INFORMATION –
_ _ _
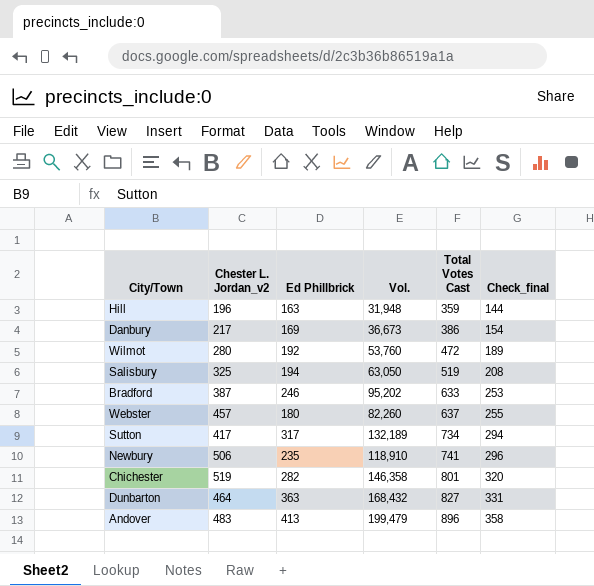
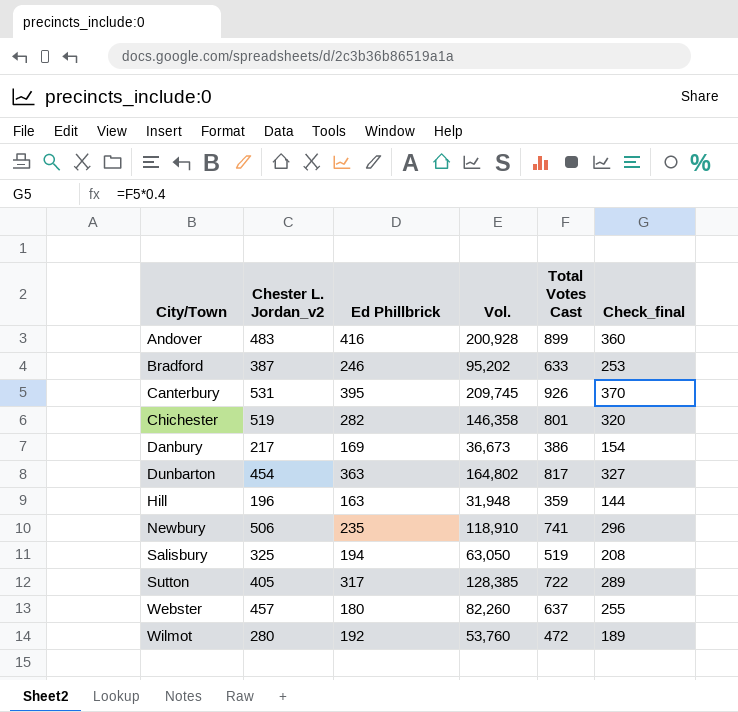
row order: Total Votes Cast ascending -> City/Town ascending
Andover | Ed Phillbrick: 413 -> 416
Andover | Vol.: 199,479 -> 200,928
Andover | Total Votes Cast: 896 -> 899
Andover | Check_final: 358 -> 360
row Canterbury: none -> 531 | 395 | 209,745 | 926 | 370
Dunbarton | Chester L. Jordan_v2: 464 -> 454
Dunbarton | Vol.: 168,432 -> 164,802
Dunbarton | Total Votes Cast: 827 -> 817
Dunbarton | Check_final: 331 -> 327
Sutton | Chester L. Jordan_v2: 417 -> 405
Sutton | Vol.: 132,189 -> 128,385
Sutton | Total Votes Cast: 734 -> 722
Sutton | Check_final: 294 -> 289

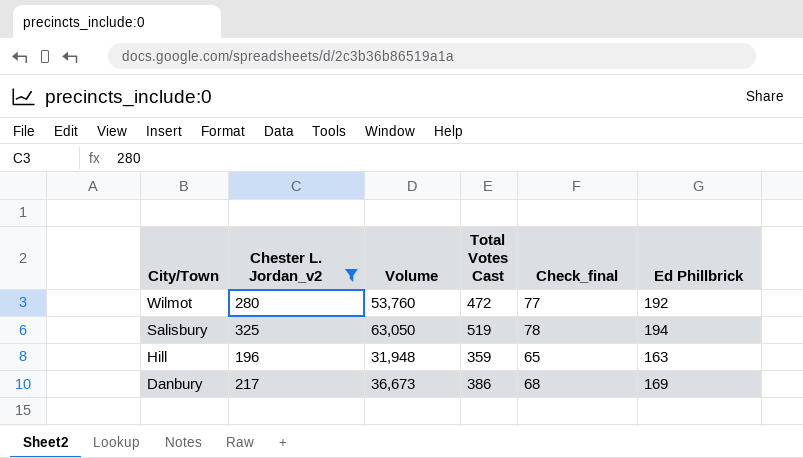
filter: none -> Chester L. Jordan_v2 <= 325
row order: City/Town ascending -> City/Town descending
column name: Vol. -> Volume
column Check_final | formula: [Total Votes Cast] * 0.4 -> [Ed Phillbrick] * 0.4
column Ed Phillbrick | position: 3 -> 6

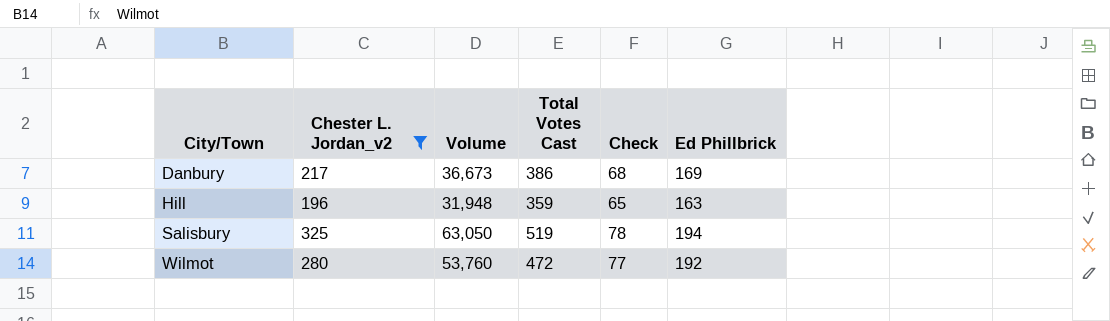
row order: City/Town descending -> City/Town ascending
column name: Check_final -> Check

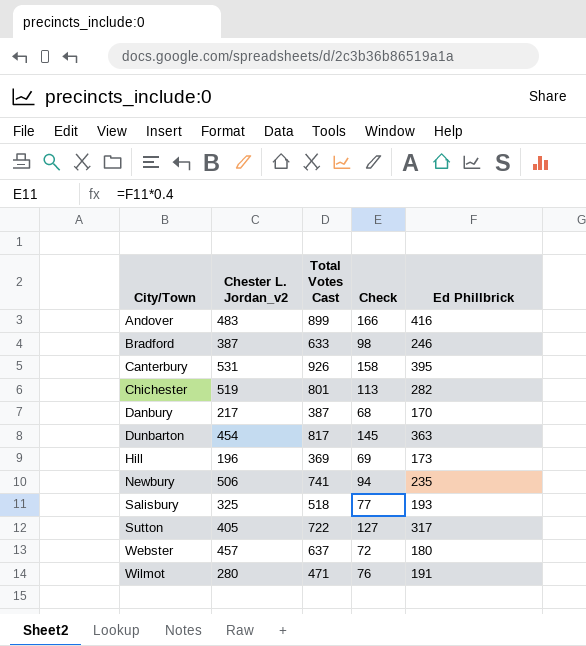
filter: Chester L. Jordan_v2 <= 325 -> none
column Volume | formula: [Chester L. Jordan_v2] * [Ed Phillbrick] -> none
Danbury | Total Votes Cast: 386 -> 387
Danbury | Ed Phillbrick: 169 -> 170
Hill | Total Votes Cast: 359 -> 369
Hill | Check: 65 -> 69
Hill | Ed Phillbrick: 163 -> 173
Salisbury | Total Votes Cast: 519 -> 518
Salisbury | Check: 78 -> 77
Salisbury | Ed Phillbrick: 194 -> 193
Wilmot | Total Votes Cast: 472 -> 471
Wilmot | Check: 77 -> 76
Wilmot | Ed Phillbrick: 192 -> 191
_ _ _
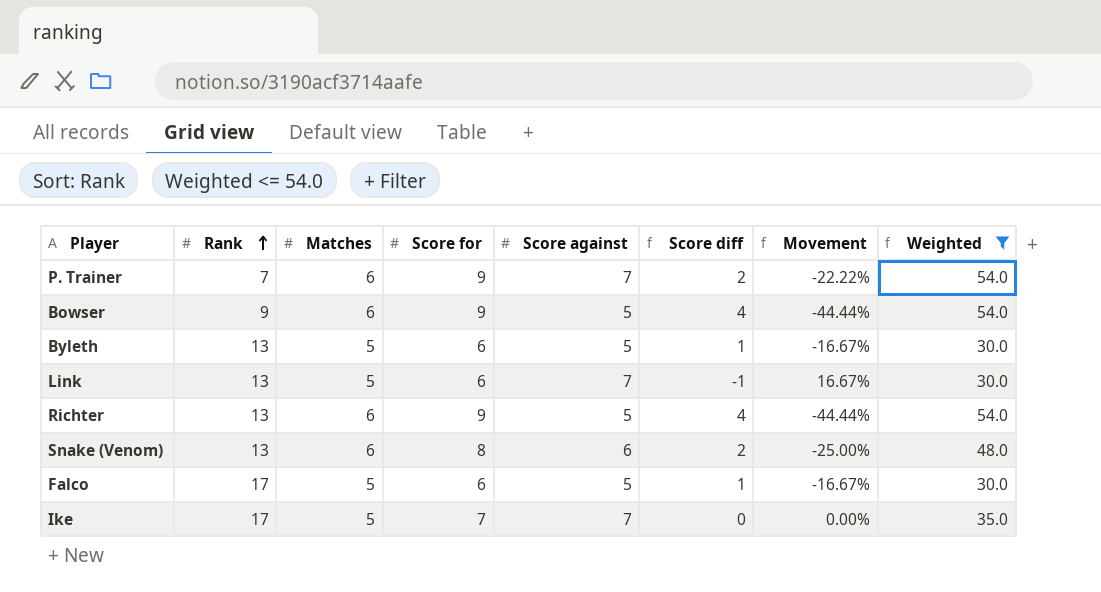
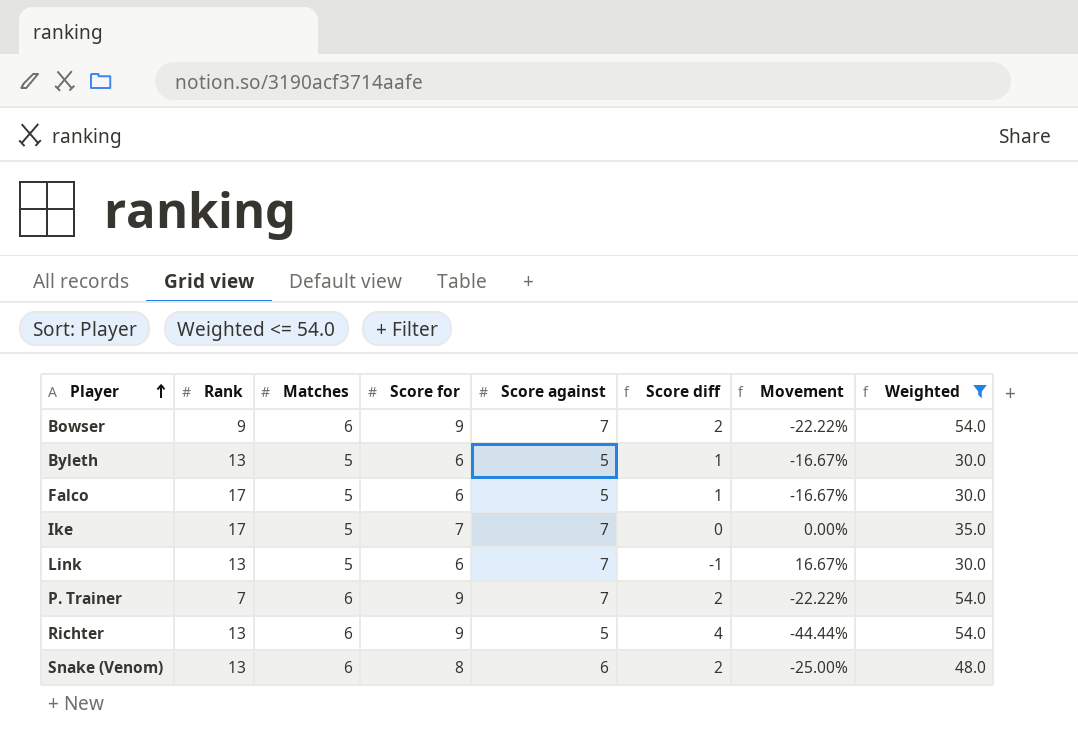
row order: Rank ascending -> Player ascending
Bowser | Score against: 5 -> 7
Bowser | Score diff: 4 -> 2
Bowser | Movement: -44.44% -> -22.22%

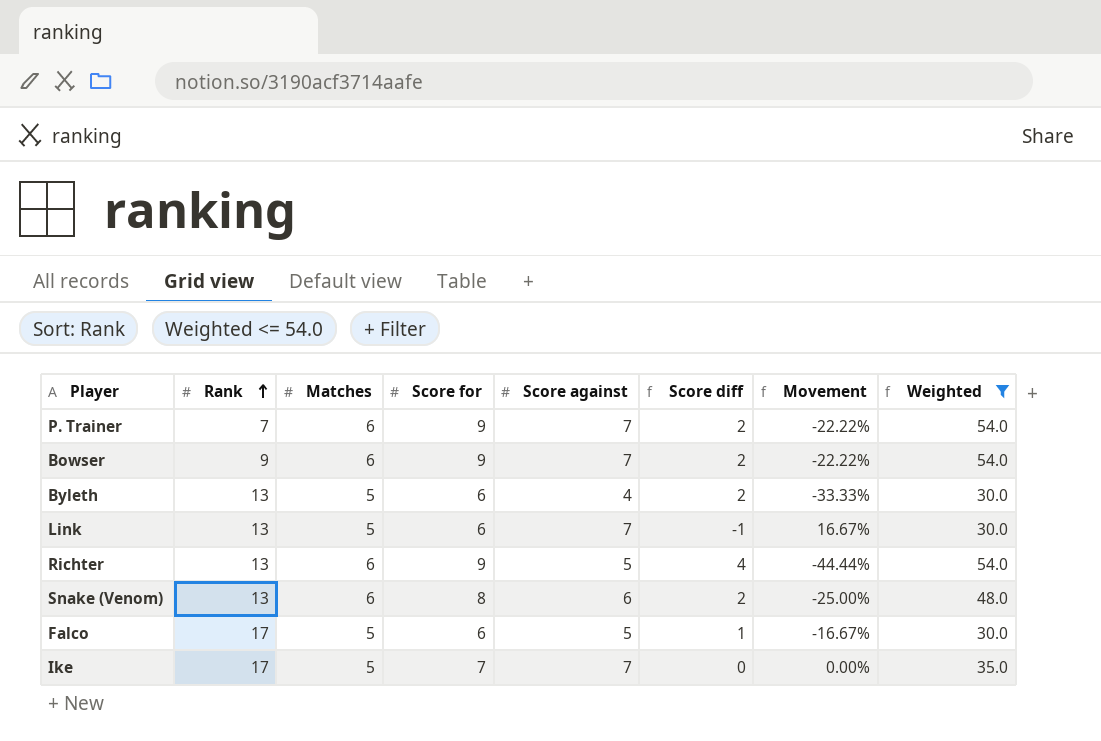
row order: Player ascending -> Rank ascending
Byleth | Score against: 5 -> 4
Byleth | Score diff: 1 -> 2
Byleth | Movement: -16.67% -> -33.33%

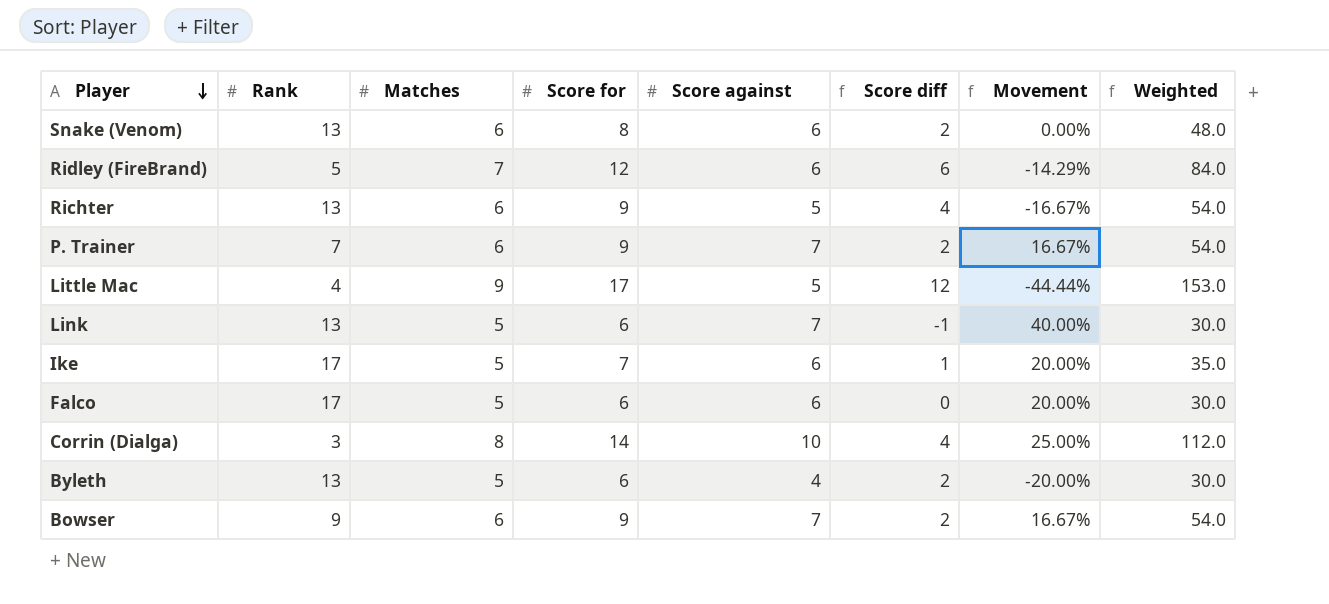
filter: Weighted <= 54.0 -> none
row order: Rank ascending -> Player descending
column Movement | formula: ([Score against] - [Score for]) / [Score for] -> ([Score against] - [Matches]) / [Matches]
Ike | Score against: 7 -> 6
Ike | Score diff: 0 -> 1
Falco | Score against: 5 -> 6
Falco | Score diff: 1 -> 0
_ _ _
ACTIVITY –
Which lines of the records contain "column"? Show each of them.

RESPONSE AREA –
column name: Vol. -> Volume
column Check_final | formula: [Total Votes Cast] * 0.4 -> [Ed Phillbrick] * 0.4
column Ed Phillbrick | position: 3 -> 6
column name: Check_final -> Check
column Volume | formula: [Chester L. Jordan_v2] * [Ed Phillbrick] -> none
column Movement | formula: ([Score against] - [Score for]) / [Score for] -> ([Score against] - [Matches]) / [Matches]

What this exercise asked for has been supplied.